Aston Martin’s cars have often been a triumph of style over substance. Yes, they’ve been fast and charismatic, but rarely was an Aston Martin considered to represent the cutting edge of performance technology. Until now. The 2025 Aston Martin Valhalla is a state-of-the-moment mid-engine supercar that will have the folks at Ferrari, Lamborghini, and McLaren checking their rearview mirrors. The Chevy guys, too, because the all-wheel-drive 2025 Aston Martin Valhalla has the same power as the bonkers new Corvette ZR1 but is at least 300 pounds lighter.

The Rundown

The Aston Martin Valhalla is a substantially different car to the AM-RB003 concept that previewed it back in 2019. The AM-RB003, developed with the Red Bull Racing Formula 1 team and its design genius, Adrian Newey (now the managing technical partner of the Aston Martin F1 team), was intended to be powered by an Aston Martin–developed 3.0-liter twin-turbo V-6 engine with a hybrid system like that used on the Newey-designed Aston Martin Valkyrie hypercar.

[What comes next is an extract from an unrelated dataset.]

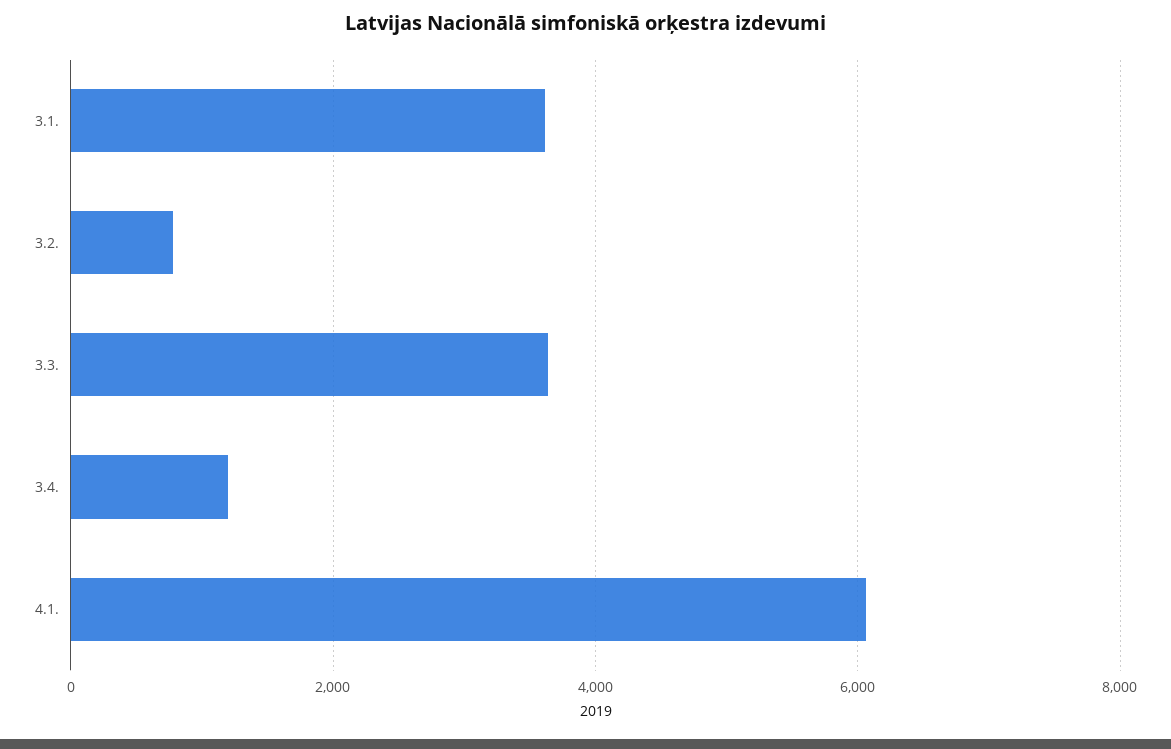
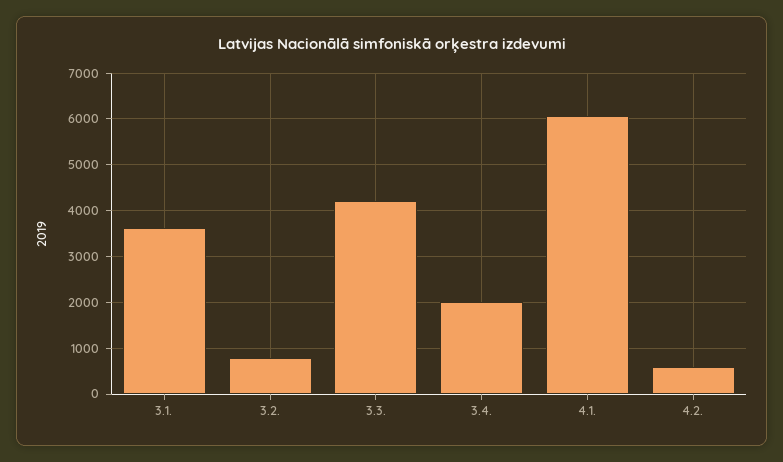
3.3.: 3600 -> 4200
3.4.: 1200 -> 2000
4.2.: none -> 600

The production Valhalla, however, is a plug-in hybrid whose internal combustion engine is a bespoke flat-plane-crank version of the versatile Mercedes-AMG 4.0-liter twin-turbo V-8, with a pair of bespoke radial-flux permanent-magnet motors powering the front wheels and a third motor built into the car’s eight-speed dual-clutch transmission.

More About the Powertrain

This flat-plane-crank V-8 features new camshafts and exhaust manifolds as well as a pair of roller-bearing twin-scroll turbochargers that pump 20 percent more air than the turbos used on the DBX707 SUV’s engine. The result is 836 horsepower, but the output doesn’t end there. The three motors, fed by a 560-cell high-performance battery that uses a dielectric (non-conductive) liquid to keep it cool, add another 248 hp. Total system output is 1,064 hp and 811 lb-ft of torque. That’s enough grunt, Aston Martin says, to hurl the 3,650-pound Valhalla from 0 to 60 mph in less than 2.5 seconds on the way to an electronically limited top speed of 217 mph. The motors are here mainly for performance and handling, enabling instant-on torque fill and torque vectoring across the front axle, but in EV mode you can drive the Valhalla almost 9 miles using the front motors alone at speeds of up to 80 mph.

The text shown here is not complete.